== Segment start ==

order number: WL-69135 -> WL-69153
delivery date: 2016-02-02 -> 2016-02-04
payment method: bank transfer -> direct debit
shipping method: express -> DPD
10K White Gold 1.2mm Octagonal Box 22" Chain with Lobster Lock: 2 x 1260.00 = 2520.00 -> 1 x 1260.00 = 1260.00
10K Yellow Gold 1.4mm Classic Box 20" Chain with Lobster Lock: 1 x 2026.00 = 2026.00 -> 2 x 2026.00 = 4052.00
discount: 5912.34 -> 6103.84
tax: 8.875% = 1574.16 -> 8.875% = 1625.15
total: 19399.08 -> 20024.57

== Segment end ==

Please output the complete listing without any alteration.

order number: WL-69135 -> WL-69153
delivery date: 2016-02-02 -> 2016-02-04
payment method: bank transfer -> direct debit
shipping method: express -> DPD
10K White Gold 1.2mm Octagonal Box 22" Chain with Lobster Lock: 2 x 1260.00 = 2520.00 -> 1 x 1260.00 = 1260.00
10K Yellow Gold 1.4mm Classic Box 20" Chain with Lobster Lock: 1 x 2026.00 = 2026.00 -> 2 x 2026.00 = 4052.00
discount: 5912.34 -> 6103.84
tax: 8.875% = 1574.16 -> 8.875% = 1625.15
total: 19399.08 -> 20024.57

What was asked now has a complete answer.